He liked telling Jude all of these things, making his days on set something funny and bright. This was not what he thought acting would be, but what had he known about what acting would be? He was always prepared, he was always on time, he was polite to everyone, he did what the cinematographer told him to do and argued with the director only when absolutely necessary. But even all these films later-twelve in the past five years, eight of them in the past two-and through all of their absurdities, he finds most surreal the minute before the camera begins rolling. He stands at his first mark; he stands at his second mark; the cameraman announces he's ready.

"Vanities!" shouts the first assistant director, and the vanities-hair, makeup, costume-hurry over to descend upon him as if he is carrion, plucking at his hair and straightening his shirt and tickling his eyelids with their soft brushes. It takes only thirty seconds or so, but in those thirty seconds, his lashes lowered so stray powder doesn't float into his eyes, other people's hands moving possessively over his body and head as if they're no longer his own, he has the strange sensation that he is gone, that he is suspended, and that his very life is an imagining. In those seconds, a whirl of images whips through his mind, too quickly and jumblingly to effectively identify each as it occurs to him: there is the scene he's about to shoot, of course, and the scene he'd shot earlier, but also all the things that occupy him, always, the things he sees and hears and remembers before he falls asleep at night-Hemming and JB and Malcolm and Harold and Julia. Jude.

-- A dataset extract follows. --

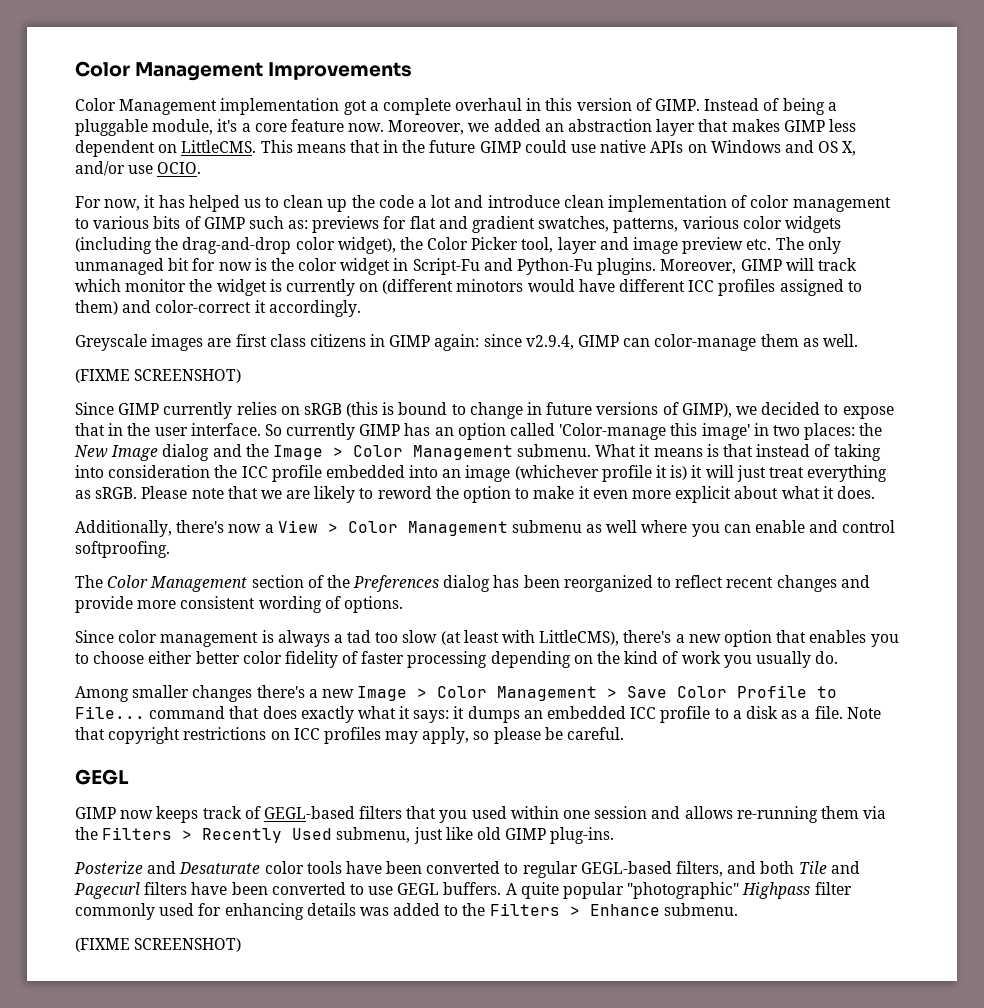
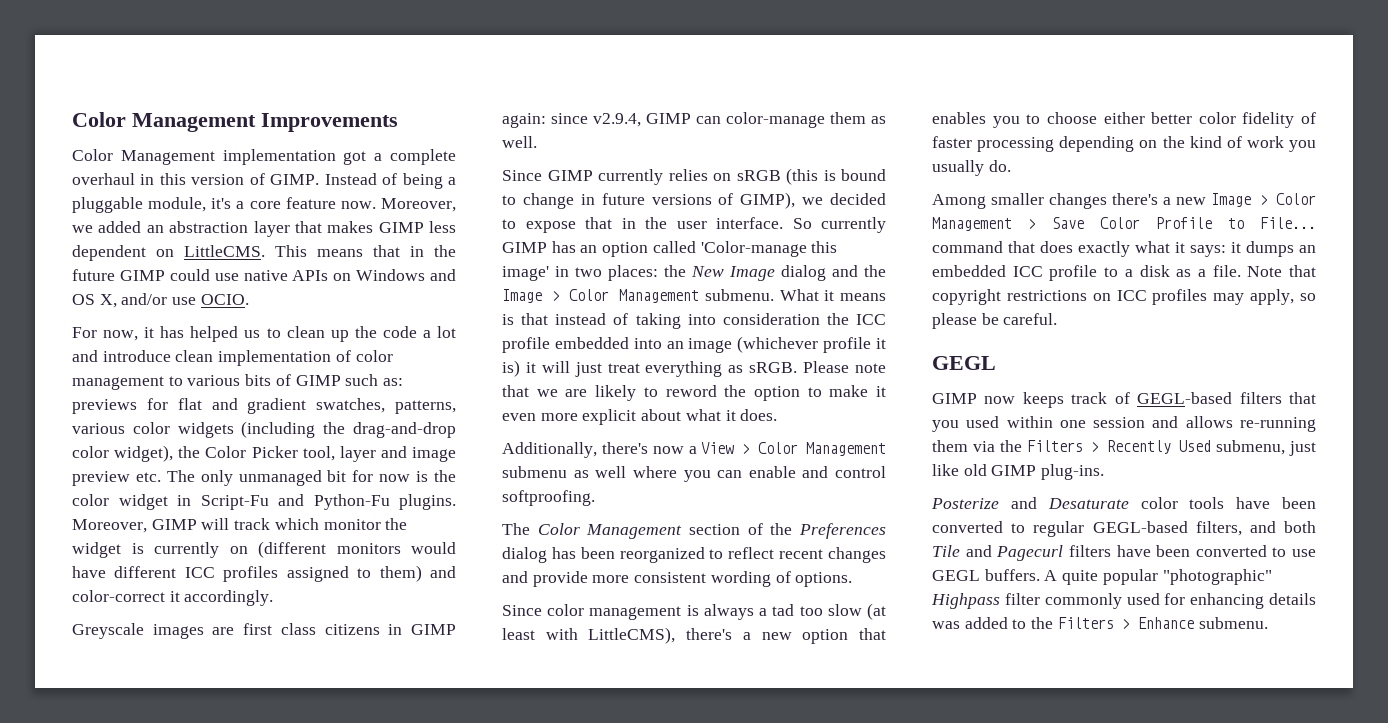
[456,279,524,292] minotors -> [336,543,401,554] monitors
[75,369,242,383] // (FIXME SCREENSHOT) -> (537, 142) none
[75,938,242,952] // (FIXME SCREENSHOT) -> (1268, 623) none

Are you happy? he once asked Jude (they must have been drunk).

I don't think happiness is for me, Jude had said at last, as if Willem had been offering him a dish he didn't want to eat. But it's for you, Willem.

As Vanities tug and yank at him, it occurs to him that he should have asked Jude what he meant by that: why it was for him and not for Jude. But by the time he's finished shooting the scene, he won't remember the question, or the conversation that inspired it.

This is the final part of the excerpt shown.